■ **TASK STATEMENT**: Copy each entry below verbatim. Skip the pictures.

■ **EXERCISE INPUT**:
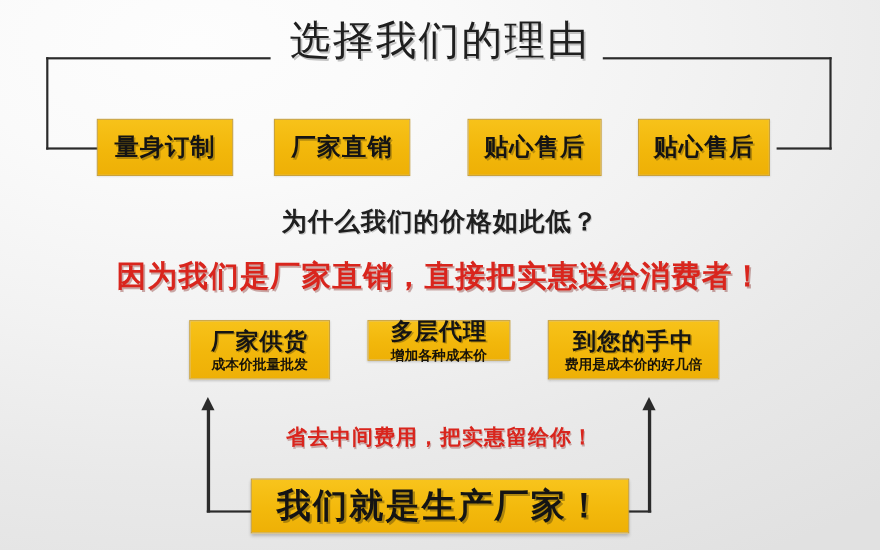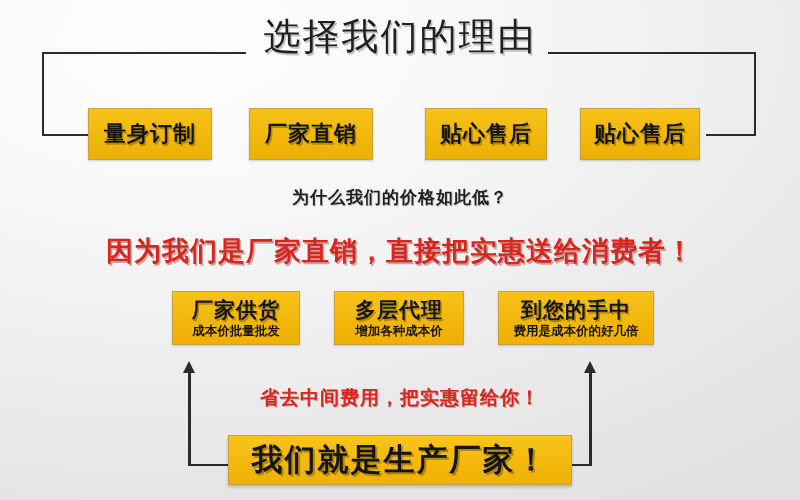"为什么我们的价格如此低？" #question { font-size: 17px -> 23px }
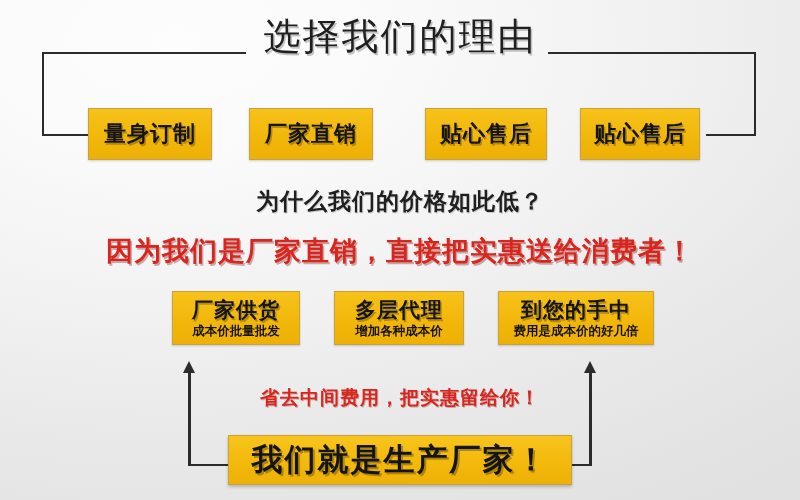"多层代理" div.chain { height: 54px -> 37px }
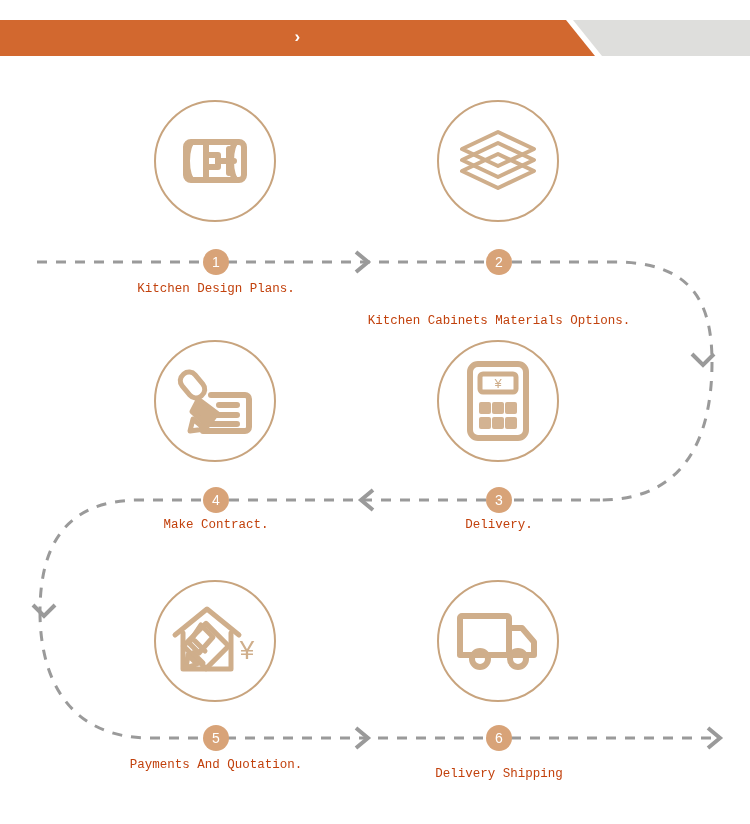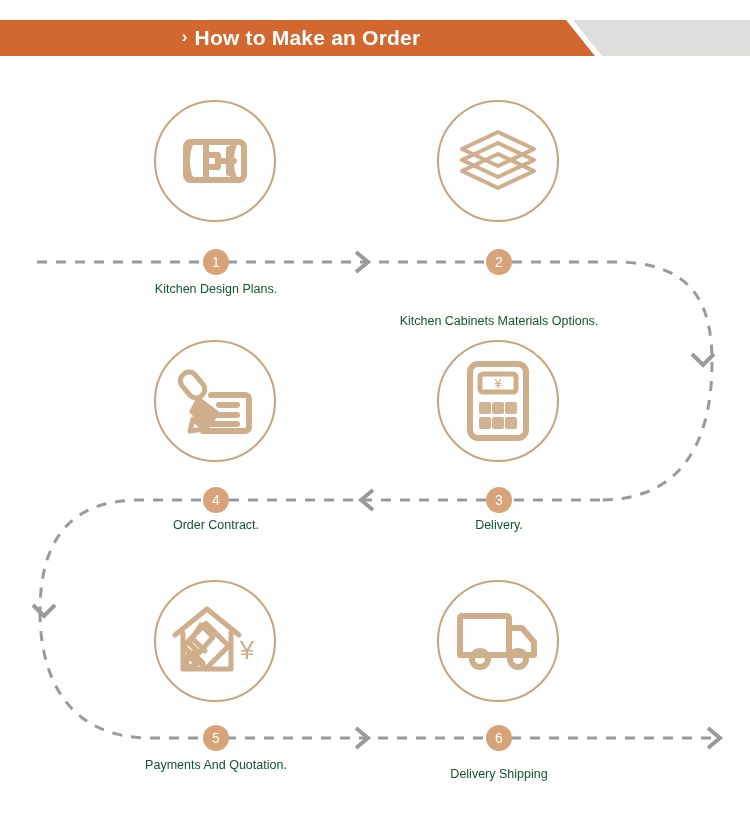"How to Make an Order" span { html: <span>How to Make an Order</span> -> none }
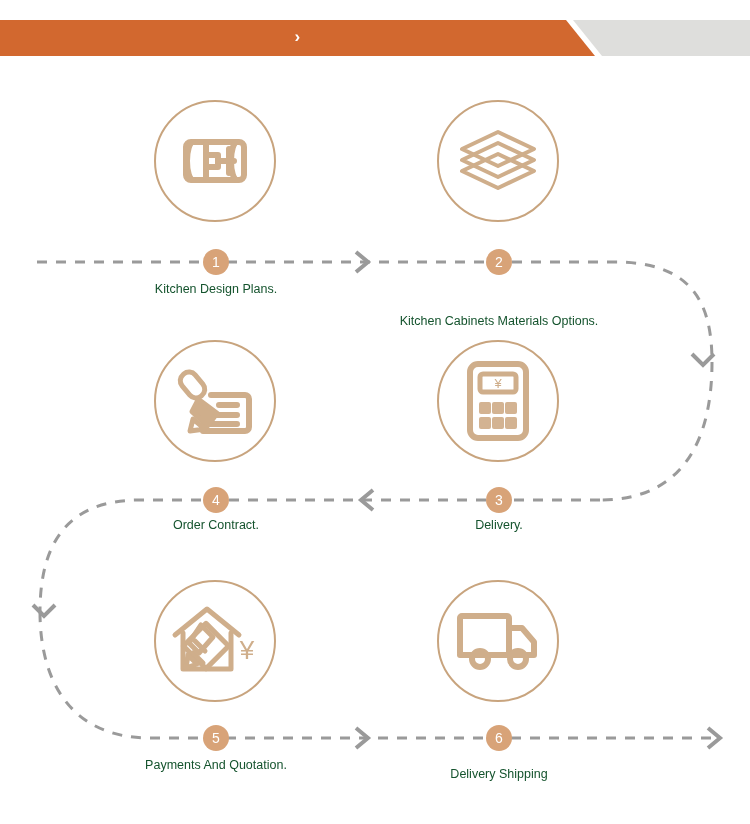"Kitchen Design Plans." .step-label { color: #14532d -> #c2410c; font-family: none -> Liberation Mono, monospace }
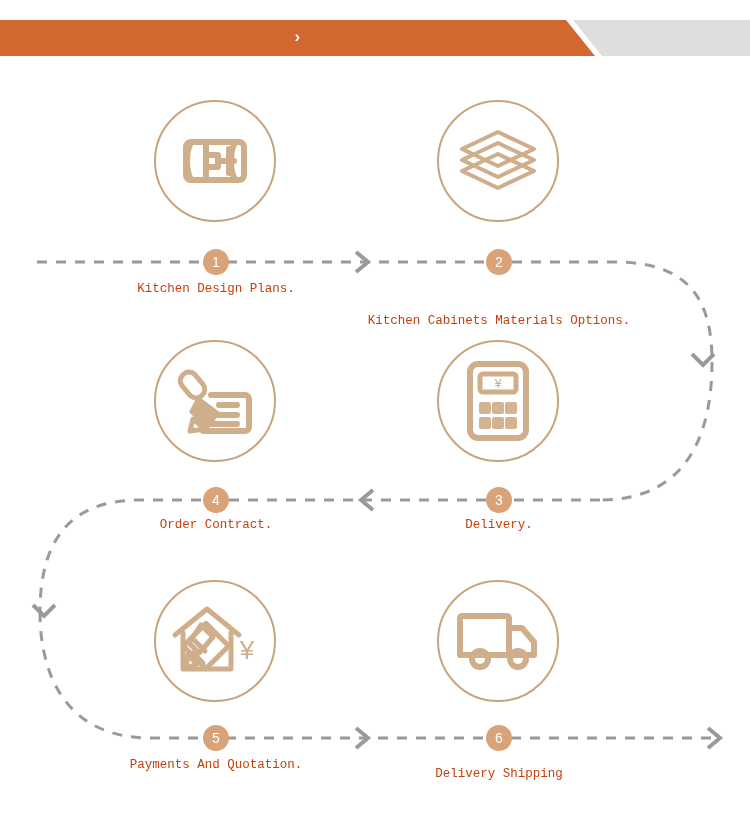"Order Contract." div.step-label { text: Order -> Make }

■ **SOLUTION BELOW**:
"为什么我们的价格如此低？" #question { font-size: 17px -> 23px }
"多层代理" div.chain { height: 54px -> 37px }
"How to Make an Order" span { html: <span>How to Make an Order</span> -> none }
"Kitchen Design Plans." .step-label { color: #14532d -> #c2410c; font-family: none -> Liberation Mono, monospace }
"Order Contract." div.step-label { text: Order -> Make }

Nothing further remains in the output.